Certo che la Sugar ha sicuramente agevolato il mio lavoro e la possibilità di esprimermi attraverso la mia passione, che è comporre musica e suonare. Il primo album era in lingua inglese. Poi, ho suonato alcune cose all’estero, al Java Festival di Giakarta e poi ho partecipato al progetto “The History & Mystery of Jazz, che mi ha visto accanto ad altri musicisti. Al ritorno dall’America, nel 2009, il mio editore Franco Daldello della PeerMusic mi è ha proposto di incontrare la Caselli per un contratto discografico. Daldello mi ha fatto registrare dei provini, composizioni solo piano e voce e a volte più arrangiati, e li ha proposti alla Sugar che mi ha chiamato per un’audizione. E’ stato un bell’incontro: subito dopo ho firmato il contratto.

Cos’è la musica per te?

Insieme a tutte le emozioni che ne possono derivare è la mia più grande passione, e sento di dedicarmi a lei con tutto me stesso.

La tua carriera è già avviata a livello internazionale, perché hai deciso di partecipare al Festival di Sanremo? Fra l’altro penso che la lingua con cui sei veramente a tuo agio sia l’inglese.

Compongo anche in italiano, è la mia lingua, e se ne conoscessi altre oltre l’inglese avrei il piacere di usarle tutte perché credo che la musica abbia il diritto di essere espressa in diverse lingue. Sanremo è uno dei pochi momenti storici che riguarda la nostra tradizione, la nostra italianità. Sono onorato di parteciparvi.

Ti hanno avvicinato ad alcuni artisti italiani come Paolo Conte.
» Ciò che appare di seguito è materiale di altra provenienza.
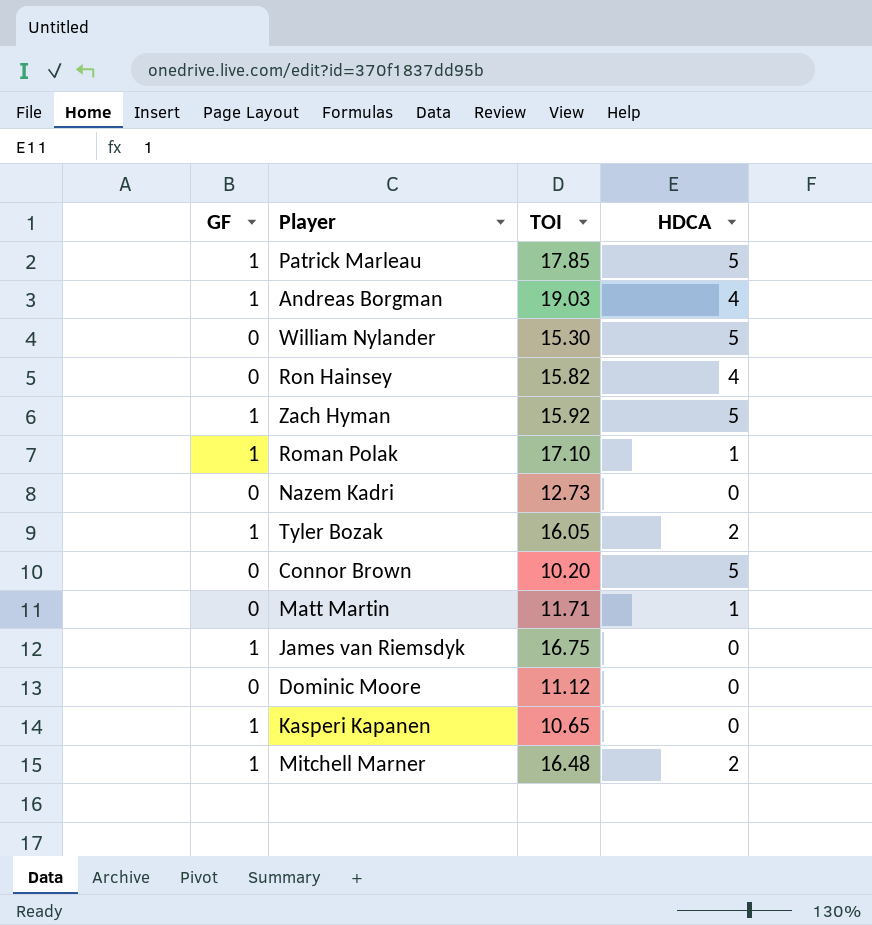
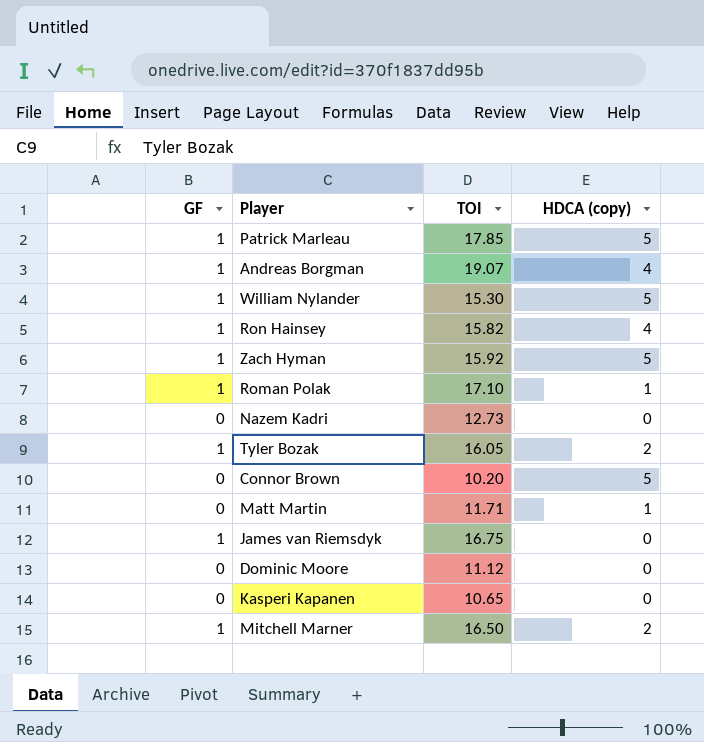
column name: HDCA -> HDCA (copy)
Andreas Borgman | TOI: 19.03 -> 19.07
William Nylander | GF: 0 -> 1
Ron Hainsey | GF: 0 -> 1
Kasperi Kapanen | GF: 1 -> 0
Mitchell Marner | TOI: 16.48 -> 16.50

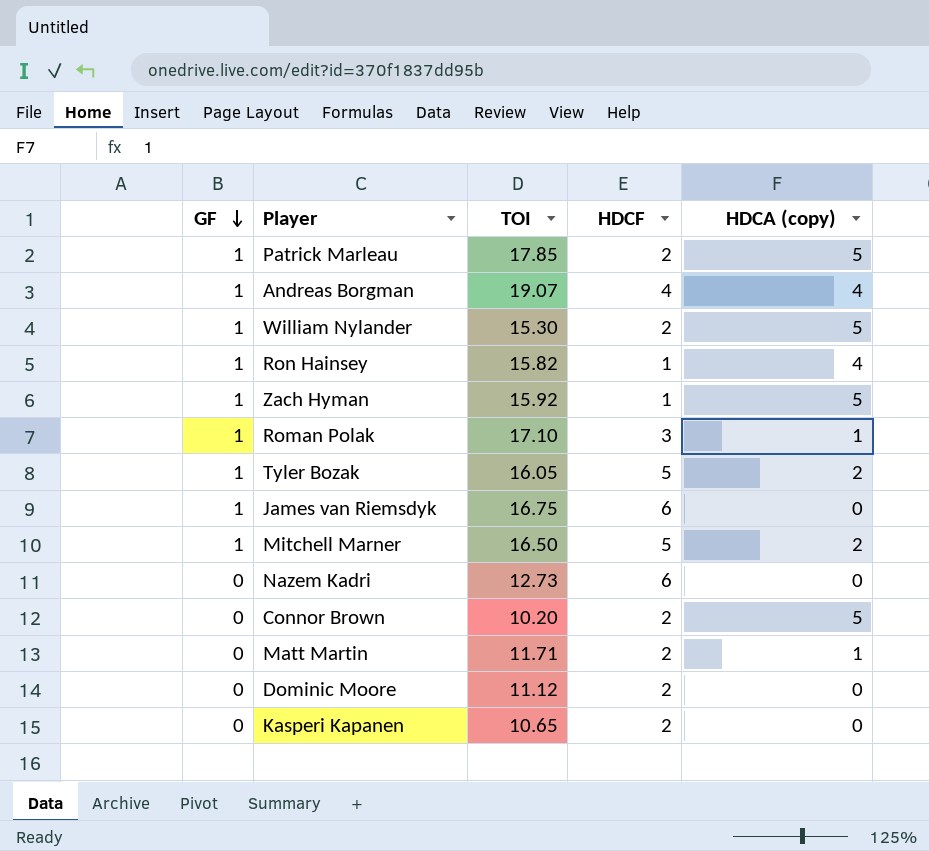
row order: none -> GF descending
column HDCF | position: none -> 4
Quali artisti ascolti sia italiani che stranieri e quale grande del passato ti ha influenzato?

Credo di saperne di più di musica oltreoceano di quanto ne possa sapere di musica italiana. Mi sono ispirato al jazz da fine anni ‘10 agli anni ‘40 inoltrati che hanno avuto come capiscuola Thomas ‘Fats’ Walzer e James P. Johnson, Brad Williams, e negli anni ’50 a figure come Oscar Peterson, e a grandi direttori di swing band come Count Basie e Duke Ellington. Non ho mai affrontato la matrice in maniera filologica ma l’ho sempre personalizzata, contaminata con il colore della musica moderna, dal funk al soul, al r’n’b. La musica mi piace in tutte le sue sfaccettature.

“Reality e Fantasy”, il tuo nuovo album che uscirà febbraio, è indirizzato al mercato internazionale? Ci parli del disco?

Sarà variegato sia nella lingua e che nei sapori musicali, con partecipazioni internazionali. Per quanto riguarda il mercato internazionale ce lo auguriamo tutti, non sono completamente addentro le dinamiche gestionali di questa vicenda, sono più all’interno di quelle artistiche.

Hai in programma un tour dopo Sanremo?
Sì, partiamo con sei date ufficiali a partire dall’8 marzo, poi ci saranno altri impegni tra aprile e maggio. Sarò accompagnato dalla mia band composta da sei musicisti (tromba, sax baritono e sax contarlo, chitarra, basso elettrico o contrabbasso, batteria o percussioni).

Secondo te chi vincerà il Festival di Sanremo?
Non ne ho la minima idea, non sono molto aggiornato, considera che non ho neanche la televisione.

Cosa consiglieresti ai giovani che vogliono intraprendere un percorso musicale simile al tuo, in un ambiente in cui c’è tanta competizione?

Prima di tutto annullarei il concetto di competizione, la musica deve unire le persone e non metterle in competizione. Consiglio di intraprendere esperienze che possano aiutare nella crescita di un musicista, come confrontarsi con il pubblico in una jam session, o seguire un bel concerto. Denominatore comune all’interno di ogni fase della formazione è il sacrificio, l’applicazione, l’impegno, sia che si tratti di suonare uno strumento sia che si tratti di cantare.